What is the ethnic/racial educational achievement gap?
The gap reflects the disparity in academic performance between lower-performing Hispanic/Latino and African American students and higher-performing Asian and Caucasian students.
In 2003, the achievement gap in English-Language Arts for Santa Clara County students grades 2-11 was at 43%. By 2010 it had dropped to 39%. Among San Jose high school students, the gap has been 44%. United Way aims to help reduce that gap to 30% by 2013.
What is United Way doing to meet the goal?
Working to give every child an even start to lifelong success by preparing our children to:
- Enter kindergarten ready to learn
- Read proficiently by 3rd grade
- Make a successful transition from elementary to middle school
- Graduate from high school on time
- Be ready for success post high school graduation in college, work and life
Why is this important?
- Children who experience quality early learning opportunities perform better in elementary school. Children that fall behind in reading by 3rd grade usually do not catch up and are likely to drop out of high school.
- Poor academic achievement affects individuals and communities. It leads to a higher dropout rate, a less skilled workforce, poorer health outcomes and higher rates of crime and incarceration.

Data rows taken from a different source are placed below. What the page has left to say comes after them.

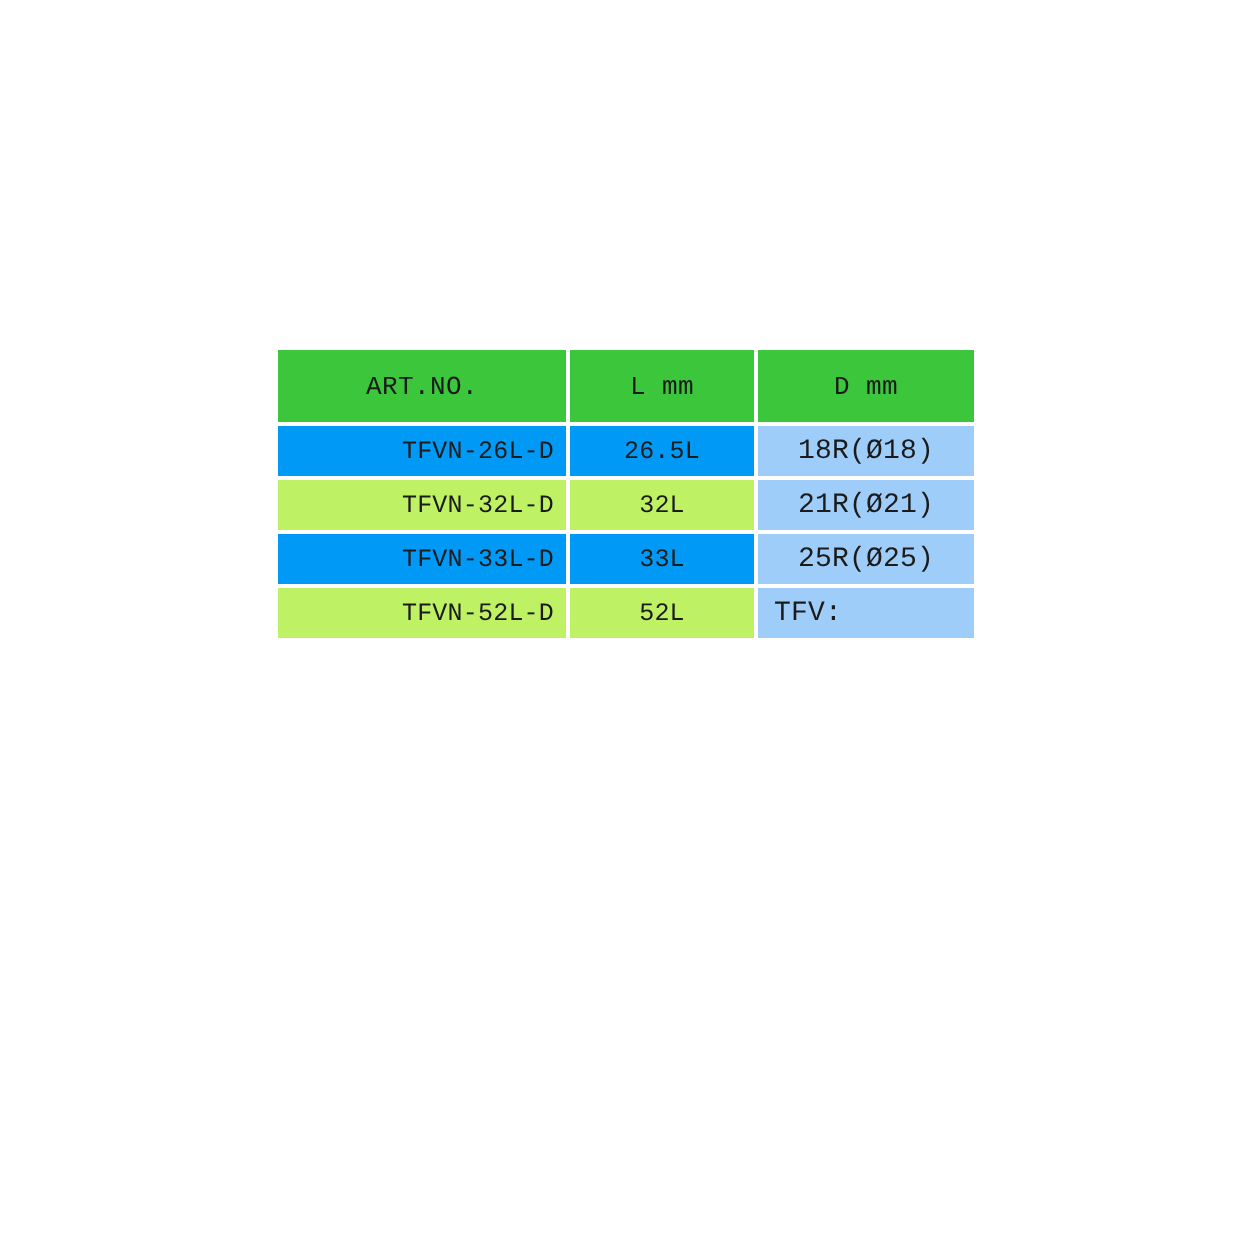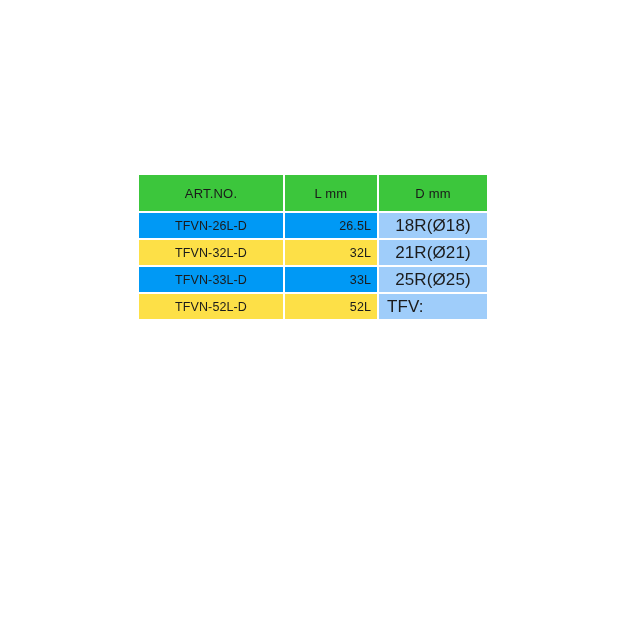--- a/index.html
+++ b/index.html
@@ -15,20 +15,21 @@
     overflow: hidden;
     position: relative;
   }
 
   .table-wrap {
     position: absolute;
     left: 137px;
     top: 173px;
     width: 346px;
     height: 267px;
+    font-family: Liberation Mono, monospace;
   }
 
   table.spec-table {
     border-collapse: separate;
     border-spacing: 2px;
     width: 346px;
     table-layout: fixed;
   }
 
   col.col-art { width: 144px; }
@@ -49,39 +50,39 @@
   tbody td {
     height: 25px;
     font-size: 12.5px;
     color: #1b1b1b;
     padding: 0 6px;
     letter-spacing: 0.1px;
     vertical-align: middle;
   }
 
   td.art {
-    text-align: center;
+    text-align: right;
   }
   td.len {
-    text-align: right;
+    text-align: center;
   }
 
   tr.row-dark td.art,
   tr.row-dark td.len {
     background: #0099f5;
   }
   tr.row-light td.art,
   tr.row-light td.len {
-    background: #fde047;
+    background: #bef264;
   }
 
   td.dia {
     background: #9fcdfa;
     text-align: center;
-    font-size: 17px;
+    font-size: 14px;
   }
   td.dia.dia-left {
     text-align: left;
     padding-left: 8px;
   }
 </style>
 </head>
 <body>
 
 <div class="table-wrap">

Did you know? Compared to high school graduates, dropouts have:
- Higher rates of unemployment/lower earnings
- Poorer health and higher rates of mortality
- Higher rates of criminal behavior and incarceration
- Increased dependence on public assistance
United Way is partnering with Grail Family Services, Alum Rock School District and others to launch an early childhood literacy initiative known as Yes…We Can Read! that will bring classroom mentors to kindergarten and first graders and support literacy-based parenting skills training for their families. And we are partnering with Breakthrough Collaborative Silicon Valley to support middle and high school youth with Mentors and tutors.

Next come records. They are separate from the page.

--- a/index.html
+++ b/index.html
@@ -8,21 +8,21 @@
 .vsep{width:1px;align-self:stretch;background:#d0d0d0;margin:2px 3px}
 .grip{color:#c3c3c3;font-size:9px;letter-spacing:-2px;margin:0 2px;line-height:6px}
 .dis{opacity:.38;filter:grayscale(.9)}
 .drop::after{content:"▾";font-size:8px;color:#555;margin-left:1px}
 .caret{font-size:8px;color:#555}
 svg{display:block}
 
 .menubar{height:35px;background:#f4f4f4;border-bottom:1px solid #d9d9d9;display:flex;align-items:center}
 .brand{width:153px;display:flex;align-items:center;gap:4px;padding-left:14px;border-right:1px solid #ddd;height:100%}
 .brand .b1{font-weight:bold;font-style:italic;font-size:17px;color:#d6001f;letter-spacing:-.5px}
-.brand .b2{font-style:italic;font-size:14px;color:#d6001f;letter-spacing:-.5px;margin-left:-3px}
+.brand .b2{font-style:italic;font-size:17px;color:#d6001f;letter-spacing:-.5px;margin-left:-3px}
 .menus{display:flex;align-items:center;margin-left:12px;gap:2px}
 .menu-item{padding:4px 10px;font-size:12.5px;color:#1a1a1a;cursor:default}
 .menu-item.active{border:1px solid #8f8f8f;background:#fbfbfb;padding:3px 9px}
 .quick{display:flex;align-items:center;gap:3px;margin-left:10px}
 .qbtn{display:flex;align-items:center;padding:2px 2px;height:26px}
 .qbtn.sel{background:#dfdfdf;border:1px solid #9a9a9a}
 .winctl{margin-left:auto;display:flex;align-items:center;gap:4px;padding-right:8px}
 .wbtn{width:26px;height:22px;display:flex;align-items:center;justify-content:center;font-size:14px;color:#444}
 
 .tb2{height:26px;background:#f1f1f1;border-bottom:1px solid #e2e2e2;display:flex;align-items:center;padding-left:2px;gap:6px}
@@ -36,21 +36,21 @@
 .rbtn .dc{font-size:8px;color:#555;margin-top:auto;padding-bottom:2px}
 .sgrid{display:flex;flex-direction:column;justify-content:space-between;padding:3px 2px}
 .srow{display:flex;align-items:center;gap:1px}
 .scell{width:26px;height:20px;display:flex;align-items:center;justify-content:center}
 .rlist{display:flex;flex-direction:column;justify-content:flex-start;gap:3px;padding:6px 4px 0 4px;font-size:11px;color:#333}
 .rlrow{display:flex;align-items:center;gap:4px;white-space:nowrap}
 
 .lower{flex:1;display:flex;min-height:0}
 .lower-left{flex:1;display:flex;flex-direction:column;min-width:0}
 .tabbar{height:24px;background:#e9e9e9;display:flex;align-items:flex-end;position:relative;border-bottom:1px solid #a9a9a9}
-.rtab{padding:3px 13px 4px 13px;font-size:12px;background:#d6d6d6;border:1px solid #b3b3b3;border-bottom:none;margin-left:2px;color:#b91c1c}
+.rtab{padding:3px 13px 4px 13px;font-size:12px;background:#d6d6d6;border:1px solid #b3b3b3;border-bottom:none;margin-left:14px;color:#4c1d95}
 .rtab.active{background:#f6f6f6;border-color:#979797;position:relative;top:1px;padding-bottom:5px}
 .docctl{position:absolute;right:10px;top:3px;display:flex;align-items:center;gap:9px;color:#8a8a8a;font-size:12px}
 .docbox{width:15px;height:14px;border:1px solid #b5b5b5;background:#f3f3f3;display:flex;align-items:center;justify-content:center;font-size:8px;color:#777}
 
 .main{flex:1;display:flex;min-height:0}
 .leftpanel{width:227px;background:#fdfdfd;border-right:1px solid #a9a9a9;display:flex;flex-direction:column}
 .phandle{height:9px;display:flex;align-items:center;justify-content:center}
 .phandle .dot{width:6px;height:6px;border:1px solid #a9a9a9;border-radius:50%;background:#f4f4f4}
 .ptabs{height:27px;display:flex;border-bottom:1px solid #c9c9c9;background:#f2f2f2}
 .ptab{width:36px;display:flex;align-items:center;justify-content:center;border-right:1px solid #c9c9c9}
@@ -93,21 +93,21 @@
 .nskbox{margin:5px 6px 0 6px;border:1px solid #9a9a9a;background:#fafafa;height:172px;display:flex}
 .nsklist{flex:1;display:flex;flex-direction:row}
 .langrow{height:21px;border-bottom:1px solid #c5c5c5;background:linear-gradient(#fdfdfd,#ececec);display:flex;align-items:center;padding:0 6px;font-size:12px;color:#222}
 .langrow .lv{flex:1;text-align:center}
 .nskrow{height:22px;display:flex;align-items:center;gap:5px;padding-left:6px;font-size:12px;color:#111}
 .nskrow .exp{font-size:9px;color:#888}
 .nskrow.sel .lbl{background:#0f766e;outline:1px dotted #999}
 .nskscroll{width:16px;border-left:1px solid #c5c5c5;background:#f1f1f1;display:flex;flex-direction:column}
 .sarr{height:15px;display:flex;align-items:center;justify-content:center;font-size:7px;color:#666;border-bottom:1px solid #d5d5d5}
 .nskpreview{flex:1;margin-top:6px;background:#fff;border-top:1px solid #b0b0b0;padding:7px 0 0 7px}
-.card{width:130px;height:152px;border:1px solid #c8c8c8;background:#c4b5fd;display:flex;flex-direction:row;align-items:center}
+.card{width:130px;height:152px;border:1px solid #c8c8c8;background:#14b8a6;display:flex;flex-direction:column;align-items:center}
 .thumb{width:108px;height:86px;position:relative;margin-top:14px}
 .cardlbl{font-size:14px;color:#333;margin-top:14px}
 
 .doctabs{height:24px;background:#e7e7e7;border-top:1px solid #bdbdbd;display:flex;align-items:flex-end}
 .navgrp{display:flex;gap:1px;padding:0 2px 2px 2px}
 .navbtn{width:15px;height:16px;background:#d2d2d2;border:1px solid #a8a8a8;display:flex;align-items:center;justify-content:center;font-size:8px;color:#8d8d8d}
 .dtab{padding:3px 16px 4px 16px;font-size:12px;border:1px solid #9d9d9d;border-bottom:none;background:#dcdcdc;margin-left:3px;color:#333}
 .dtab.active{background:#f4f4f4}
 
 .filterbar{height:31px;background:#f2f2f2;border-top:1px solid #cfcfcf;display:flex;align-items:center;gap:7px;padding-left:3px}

Overall, Santa Clara County students outperform peers statewide in English-language arts, math, science, and history-social science on 2009 STAR testing. In fact, the two top schools statewide in API testing were local: Murdock-Portal Elementary and Faria Elementary, both in the Cupertino Union School District. However, there is an achievement gap along racial and socio-economic lines. African-American and Hispanic/Latino students score persistently lower on standardized tests than their White and Asian counterparts – and the gap is often greater as students grow older (see chart).